Readwise ( http://readwise.io/ ) is a wonderful app that makes it easy to read 
books and articles and highight parts of the text that are interesting for later
reference or review. I've been using it for a few years and over that time have
ammased a huge library of highlights on many topics. I review some random
highlights daily, and also sync them as markdown to read in my text editor. But
wouldn't it be awesome to chat with an AI that has access to the entire library?

... enter Open AI, LangChain, and Chroma ...

In this sample, we read the highlights from Readwise using the API, index the
highlights with their embeddings for semantic retrieval with the ChromaDB vector
database, and connect the vector database to a chat model using LangChain.

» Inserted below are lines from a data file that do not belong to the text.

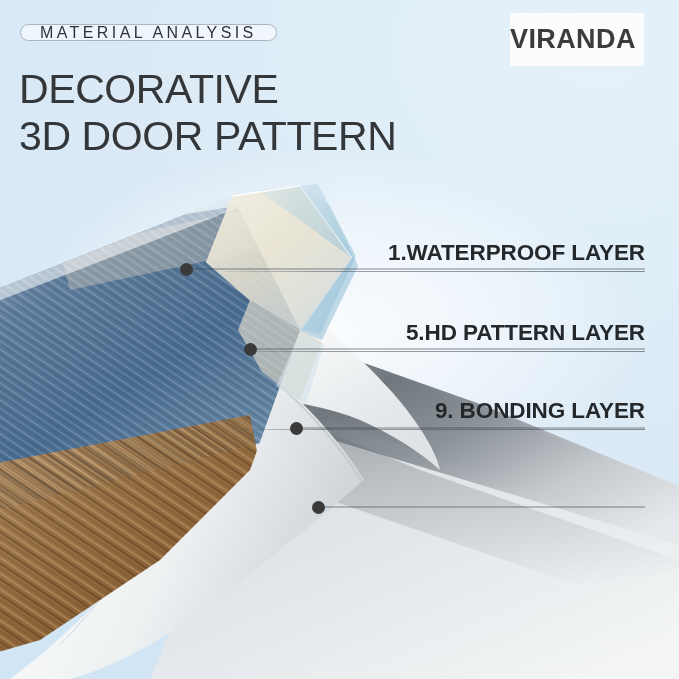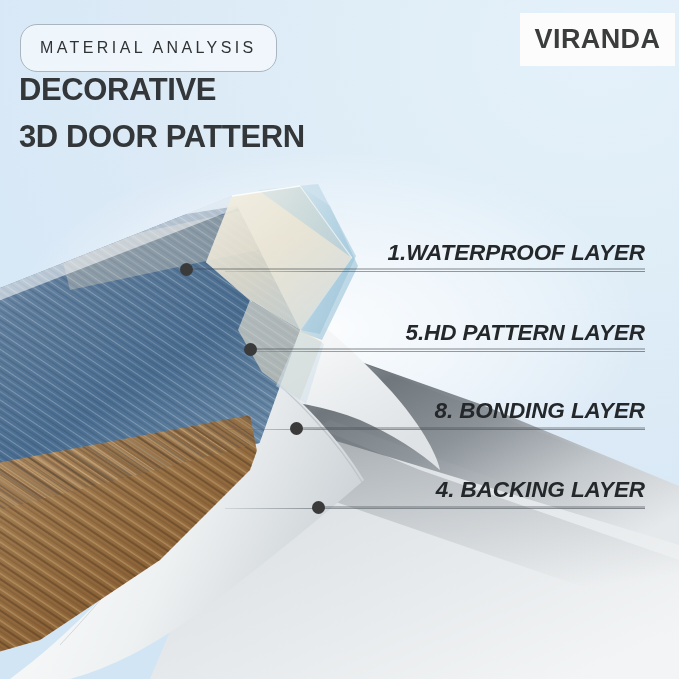--- a/index.html
+++ b/index.html
@@ -30,7 +30,7 @@
   .badge {
     position: absolute;
     left: 20px; top: 24px;
-    height: 48px;
+    height: 17px;
     padding: 0 19px;
     display: flex;
     align-items: center;

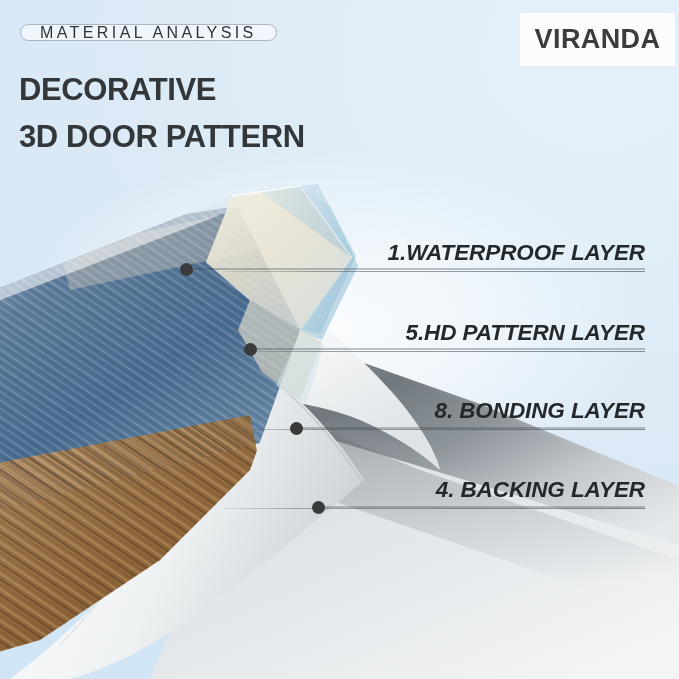--- a/index.html
+++ b/index.html
@@ -61,12 +61,12 @@
 
   .logo-box {
     position: absolute;
-    right: 4px; top: 13px;
-    width: 155px; height: 53px;
+    right: 35px; top: 13px;
+    width: 134px; height: 53px;
     background: #fcfcfc;
     display: flex;
     align-items: center;
-    justify-content: center;
+    justify-content: flex-start;
   }
   .logo-text {
     font-size: 27px;

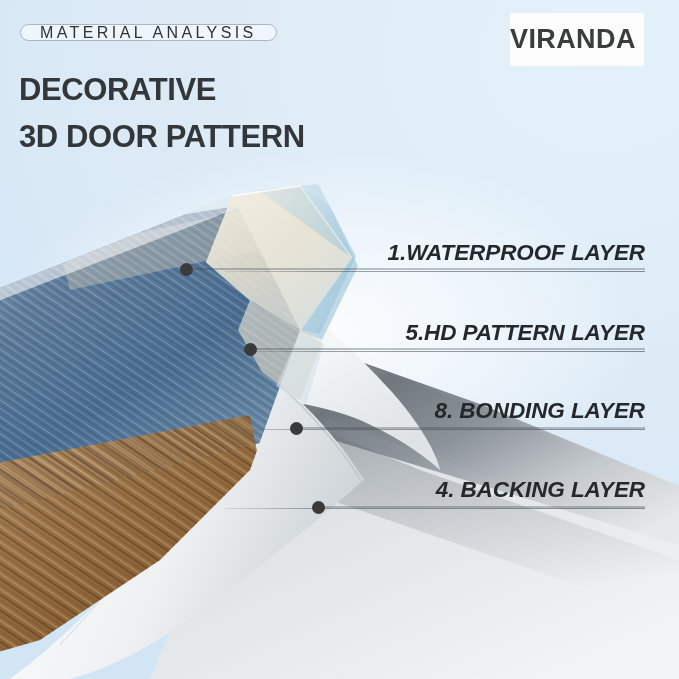--- a/index.html
+++ b/index.html
@@ -51,8 +51,8 @@
     position: absolute;
     left: 19px; top: 66px;
     color: #333739;
-    font-weight: 700;
-    font-size: 31px;
+    font-weight: 400;
+    font-size: 41px;
     line-height: 47px;
     letter-spacing: -0.4px;
     white-space: nowrap;

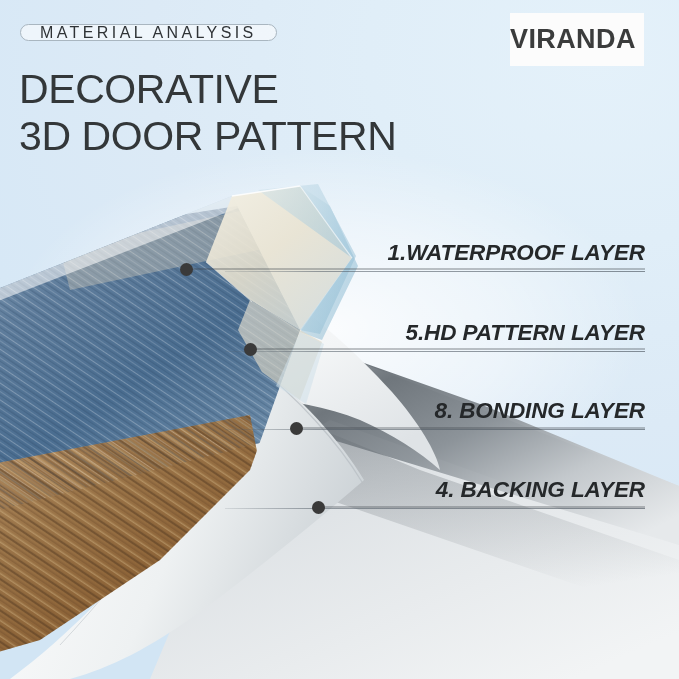--- a/index.html
+++ b/index.html
@@ -89,7 +89,6 @@
     right: 34px;
     width: 420px;
     text-align: right;
-    font-style: italic;
   }
   .callout .ctext {
     display: block;

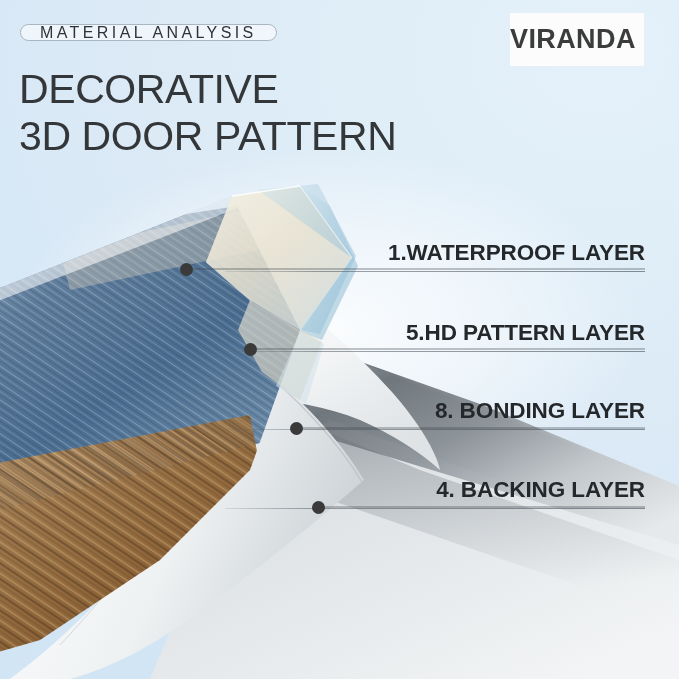--- a/index.html
+++ b/index.html
@@ -290,7 +290,7 @@
     <span class="crule"></span>
   </div>
   <div class="callout c3">
-    <span class="ctext">8. BONDING LAYER</span>
+    <span class="ctext">9. BONDING LAYER</span>
     <span class="crule"></span>
   </div>
   <div class="callout c4">

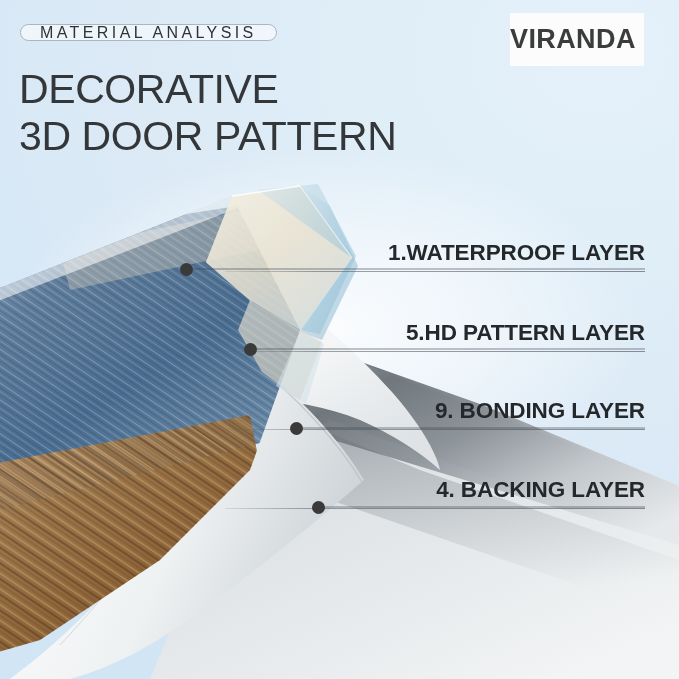--- a/index.html
+++ b/index.html
@@ -293,10 +293,6 @@
     <span class="ctext">9. BONDING LAYER</span>
     <span class="crule"></span>
   </div>
-  <div class="callout c4">
-    <span class="ctext">4. BACKING LAYER</span>
-    <span class="crule"></span>
-  </div>
 
   <div class="dot" style="left:180px; top:263px;"></div>
   <div class="dot" style="left:244px; top:343px;"></div>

We'll start by installing the dependencies and configuring the setup with
an Open AI API key, and the access token for Readwise (yes, if you also use
Readwise you can run this with your access token to chat with your
highlights library).

In [84]:
%pip install langchain openai chromadb requests tqdm
from IPython.display import clear_output ; clear_output()

In [85]:
import os
os.environ["OPENAI_API_KEY"] = " ... " # Replace with you Open AI API key
READWISE_ACCESS_TOKEN = " ... " # Replace with your Readwise access token

Now, we need to read the highlights from Readwise using the API. Depending on how
many highlights you have this could take a while (about an hour for my library),
so when we're done we save everything into a JSON file so that we don't have to do
it again. If you need to re-read the highlights just delete readwise.json and re-run
this cell.

In [123]:
import requests
from pprint import pprint
from time import sleep
import sys
from tqdm.notebook import tqdm
import json

if os.path.exists('readwise.json'):
    print('readwise.json already exists. Exiting cell.')
    class StopExecution(Exception):
        def _render_traceback_(self):
            pass
    raise StopExecution

def readwise(api_method, **params):
    try:
        url = 'https://readwise.io/api/v2/{}/'.format(api_method)
        response = requests.get(
            url, params={**params, 'page_size': 1000},
            headers={'Authorization': f'Token {READWISE_ACCESS_TOKEN}'})
        if response.status_code == 429:
            throttle_seconds = int(response.headers['Retry-After']) * 1.33333
            sleep(throttle_seconds)
            return readwise(api_method, **params)
        return response.json()
    except:
        print(sys.exc_info())
        return {}

docs = [
     doc for doc
     in readwise('books')['results']
     if doc['category'] in ['books', 'articles', 'tweets']
]

for doc in tqdm(docs, desc='Reading document highlights', leave=True):
    doc['highlights'] = []
    highlights_response = readwise('highlights', book_id=doc['id'])
    for highlight in highlights_response['results']:
        doc['highlights'].append(highlight)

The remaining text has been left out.